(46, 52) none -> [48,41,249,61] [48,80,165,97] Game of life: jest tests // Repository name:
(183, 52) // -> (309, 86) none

++++++++++

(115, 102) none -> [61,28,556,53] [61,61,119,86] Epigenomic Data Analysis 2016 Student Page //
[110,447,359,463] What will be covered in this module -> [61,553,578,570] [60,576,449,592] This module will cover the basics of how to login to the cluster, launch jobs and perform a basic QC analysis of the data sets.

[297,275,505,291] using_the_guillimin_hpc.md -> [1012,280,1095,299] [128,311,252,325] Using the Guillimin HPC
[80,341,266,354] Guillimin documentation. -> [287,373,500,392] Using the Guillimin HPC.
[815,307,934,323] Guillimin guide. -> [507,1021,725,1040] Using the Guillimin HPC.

++++++++++

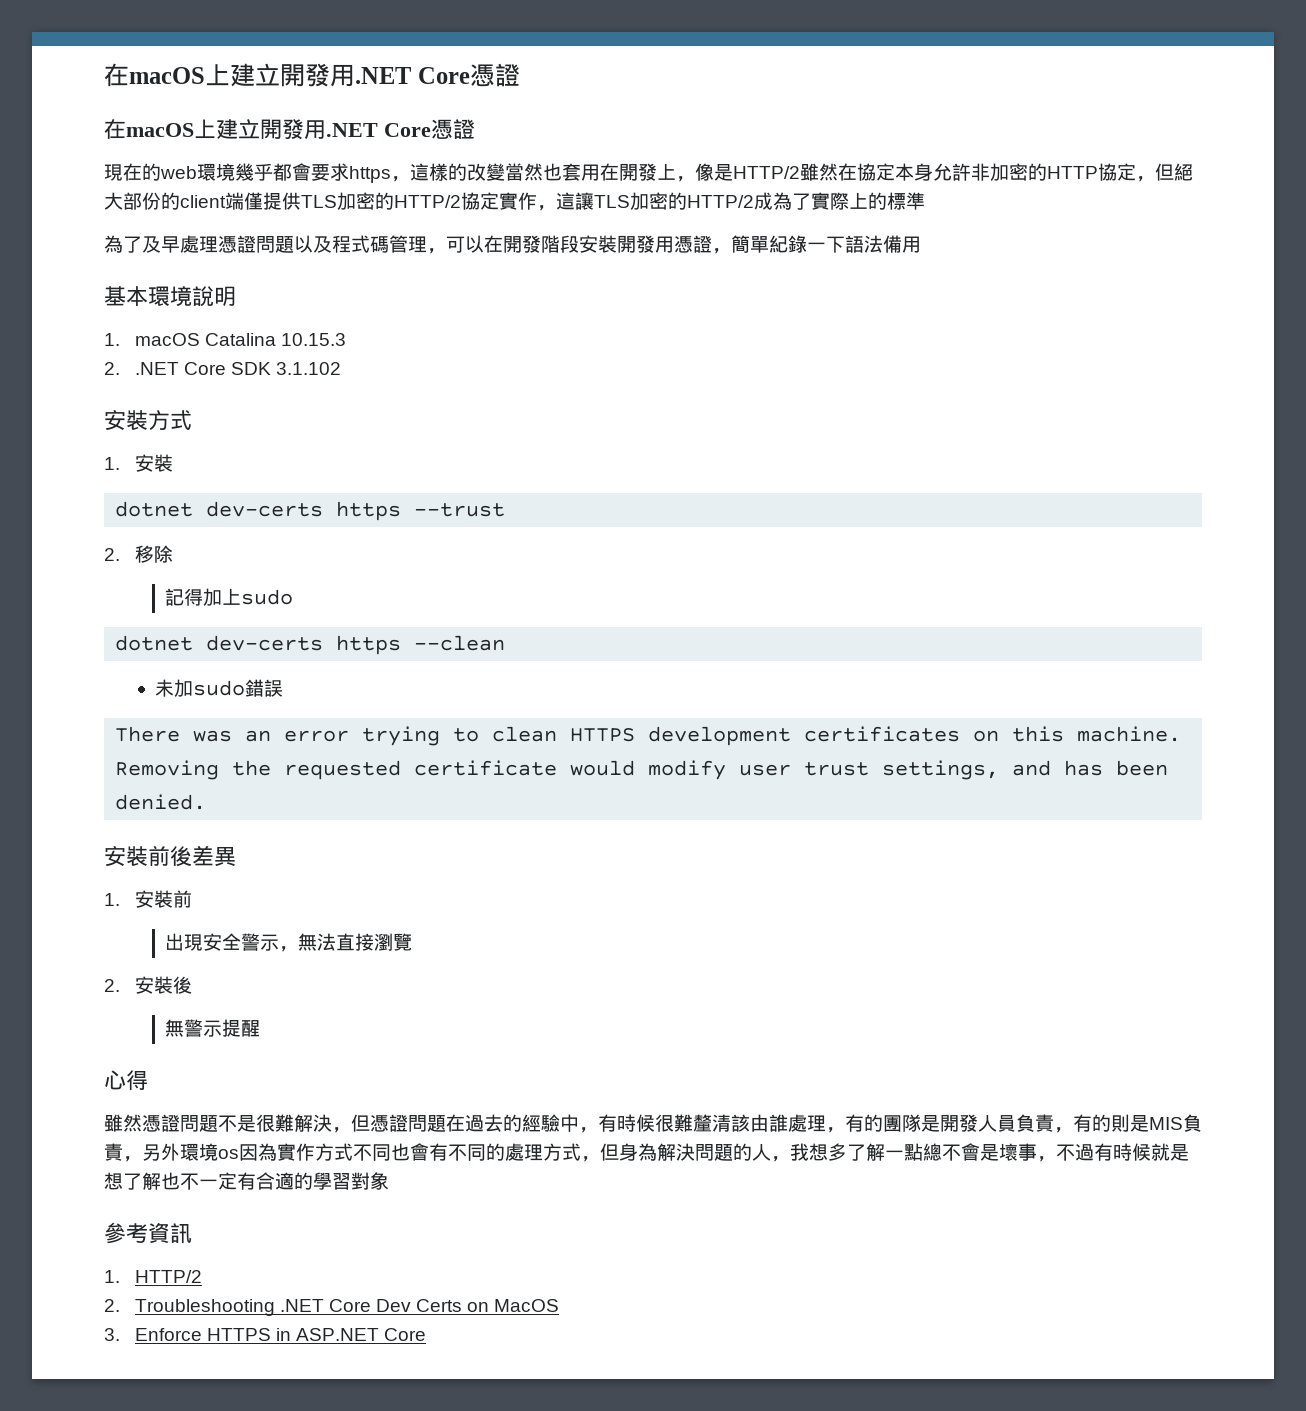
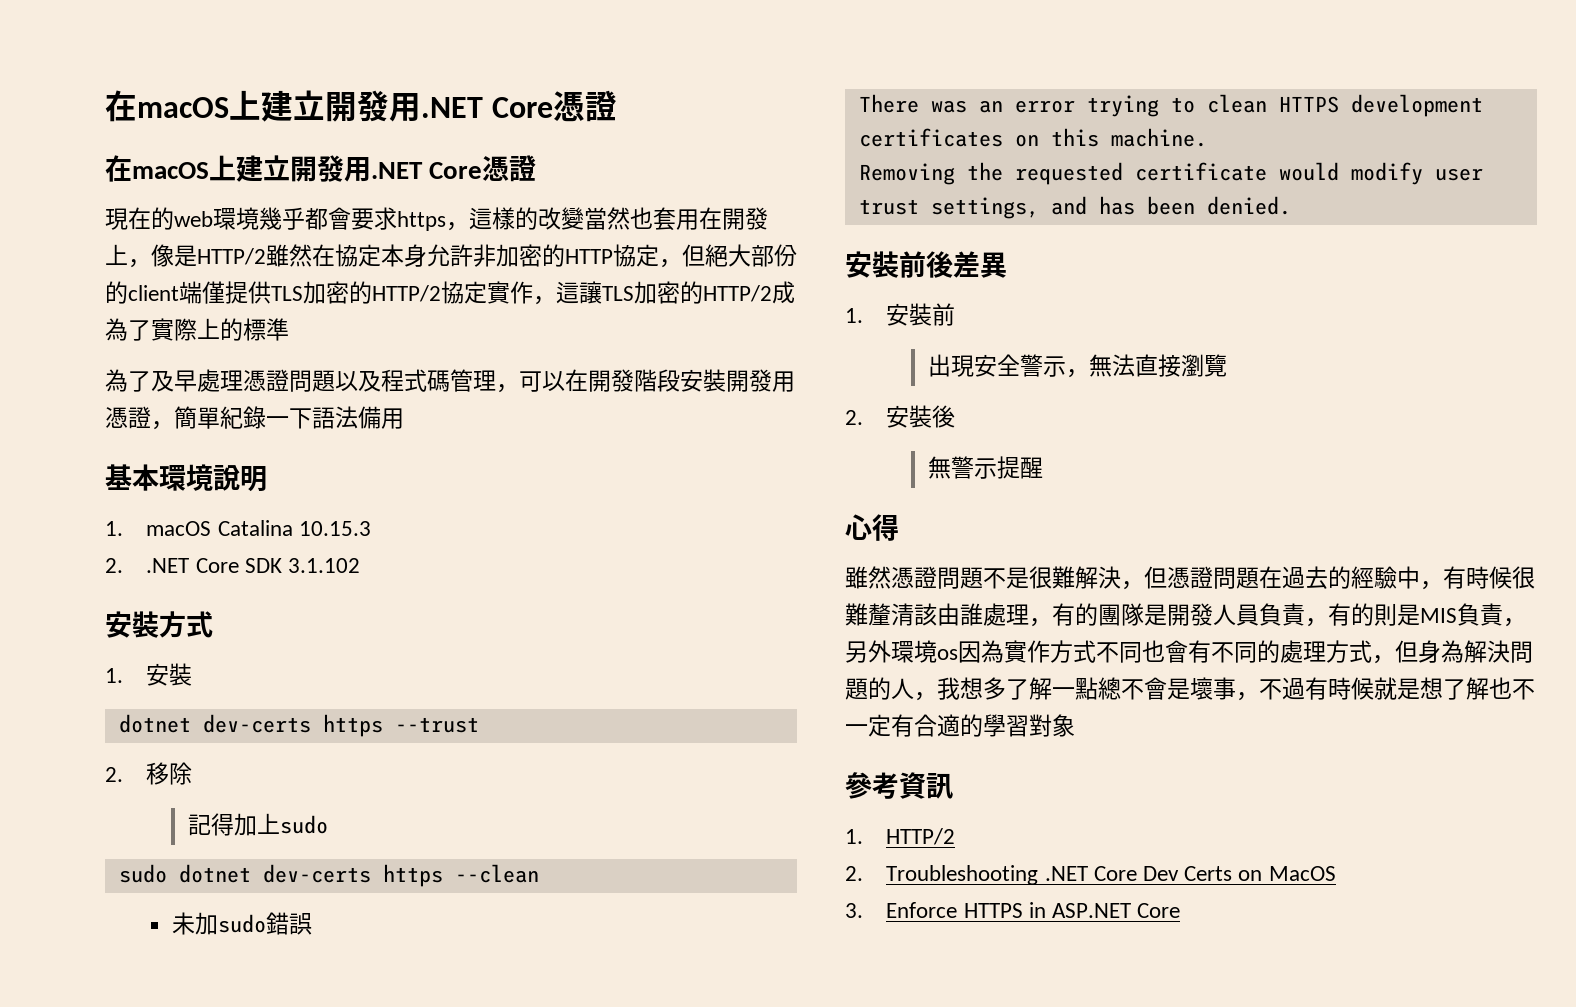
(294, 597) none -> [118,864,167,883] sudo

++++++++++

## About this task
Report the number of lines in the material above holding the word "Using", without anything else.

## Written response
3